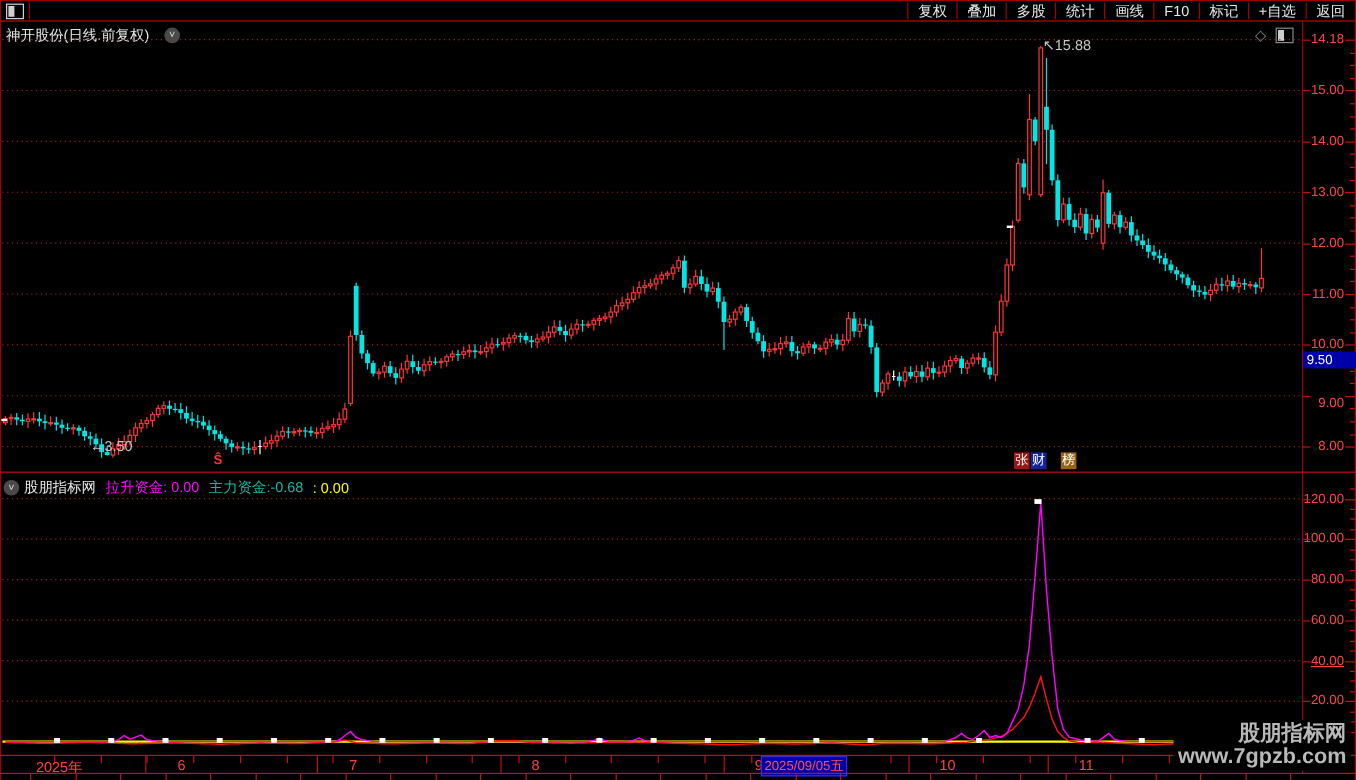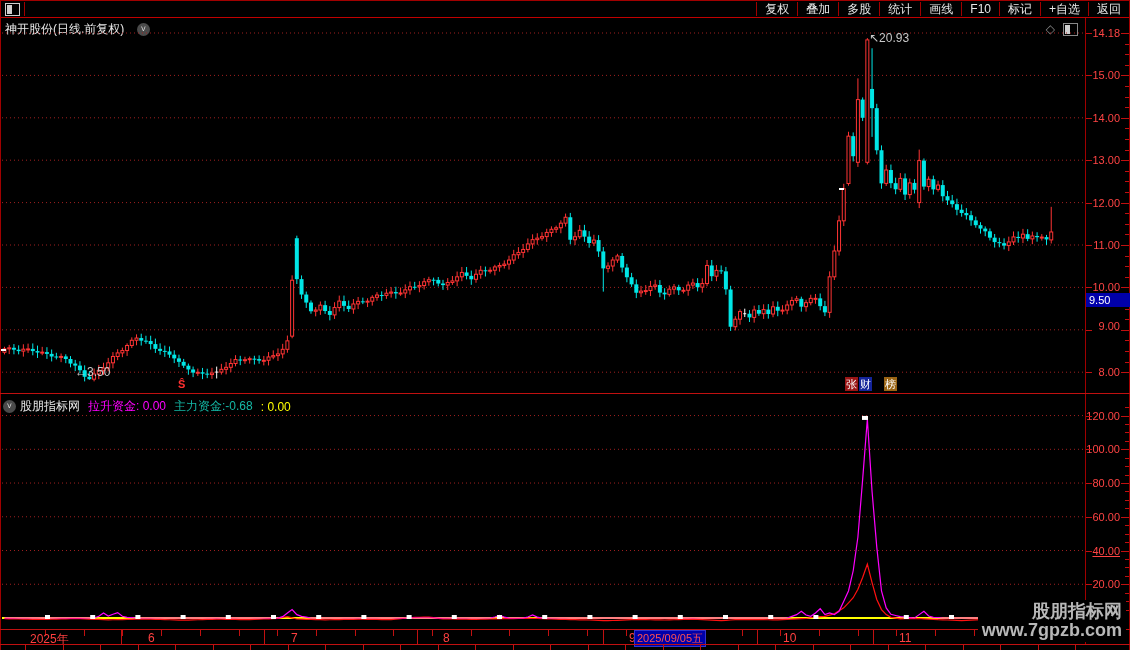--- a/index.html
+++ b/index.html
@@ -542,21 +542,21 @@
       <line x1="1040.8" y1="216.10398884362272" x2="1040.8" y2="222.57016181461228" stroke="#ff3434" stroke-width="1"></line>
       <rect x="1039.3" y="219.0851554906084" width="3" height="1" fill="#000" stroke="#ff3434" stroke-width="1"></rect>
       <line x1="1045.5149999999999" y1="216.9139427557081" x2="1045.5149999999999" y2="226.92527383659214" stroke="#00e6e6" stroke-width="1"></line>
       <rect x="1043.5149999999999" y="219.0851554906084" width="4" height="2.3298308615217422" fill="#00e6e6" stroke="none"></rect>
       <line x1="1050.23" y1="188.83999999999997" x2="1050.23" y2="225.48956131925172" stroke="#ff3434" stroke-width="1"></line>
       <rect x="1048.73" y="213.9744149297709" width="3" height="7.937585070229147" fill="#000" stroke="#ff3434" stroke-width="1"></rect>
       <rect x="0" y="331" width="5" height="2" fill="#fff"></rect>
       <rect x="838" y="170" width="5" height="2" fill="#fff"></rect>
     </svg>
 
-  <div class="note" style="left:869px;top:31px;">↖20.93</div>
+  <div class="note" style="left:869px;top:31px;">↖15.88</div>
   <div class="note" style="left:75px;top:365px;">←3.50</div>
   <div id="sell-mark" style="left:178px;top:378px;">Ŝ</div>
   <div id="badges">
       <div class="badge" style="left: 845px; top: 377px; background: rgb(154, 21, 21);">张</div>
       <div class="badge" style="left: 859px; top: 377px; background: rgb(20, 36, 154);">财</div>
       <div class="badge" style="left: 884px; top: 377px; background: rgb(154, 100, 20);">榜</div>
     </div>
 
   <div class="vborder" style="left:1085px;top:18px;bottom:5px;"></div>
   <div id="main-axis">
@@ -567,21 +567,21 @@
       <div class="axlbl" style="right: 10px; top: 111.8px;">14.00</div>
       <div class="tick" style="left: 1086px; top: 117.8px; width: 6px; height: 1px;"></div>
       <div class="axlbl" style="right: 10px; top: 154.2px;">13.00</div>
       <div class="tick" style="left: 1086px; top: 160.2px; width: 6px; height: 1px;"></div>
       <div class="axlbl" style="right: 10px; top: 196.6px;">12.00</div>
       <div class="tick" style="left: 1086px; top: 202.6px; width: 6px; height: 1px;"></div>
       <div class="axlbl" style="right: 10px; top: 239px;">11.00</div>
       <div class="tick" style="left: 1086px; top: 245px; width: 6px; height: 1px;"></div>
       <div class="axlbl" style="right: 10px; top: 281.4px;">10.00</div>
       <div class="tick" style="left: 1086px; top: 287.4px; width: 6px; height: 1px;"></div>
-      <div class="axlbl" style="right: 10px; top: 320px;">9.00</div>
+      <div class="axlbl" style="right: 10px; top: 330px;">9.00</div>
       <div class="tick" style="left: 1086px; top: 329.8px; width: 6px; height: 1px;"></div>
       <div class="axlbl" style="right: 10px; top: 366.2px;">8.00</div>
       <div class="tick" style="left: 1086px; top: 372.2px; width: 6px; height: 1px;"></div>
       <div class="tick" style="left: 1121px; top: 372.2px; right: 1px; height: 1px;"></div>
       <div class="tick" style="left: 1125px; top: 361.6px; right: 1px; height: 1px;"></div>
       <div class="tick" style="left: 1125px; top: 351px; right: 1px; height: 1px;"></div>
       <div class="tick" style="left: 1125px; top: 340.4px; right: 1px; height: 1px;"></div>
       <div class="tick" style="left: 1121px; top: 329.8px; right: 1px; height: 1px;"></div>
       <div class="tick" style="left: 1125px; top: 319.2px; right: 1px; height: 1px;"></div>
       <div class="tick" style="left: 1125px; top: 308.6px; right: 1px; height: 1px;"></div>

* * * * *

▶ _Work required_: Output only an exact transcription of the lines above from the one with "1086px; top: 372.2px;" up to and including the one with "1125px; top: 361.6px;".

▶ _Response to the exercise_:
       <div class="tick" style="left: 1086px; top: 372.2px; width: 6px; height: 1px;"></div>
       <div class="tick" style="left: 1121px; top: 372.2px; right: 1px; height: 1px;"></div>
       <div class="tick" style="left: 1125px; top: 361.6px; right: 1px; height: 1px;"></div>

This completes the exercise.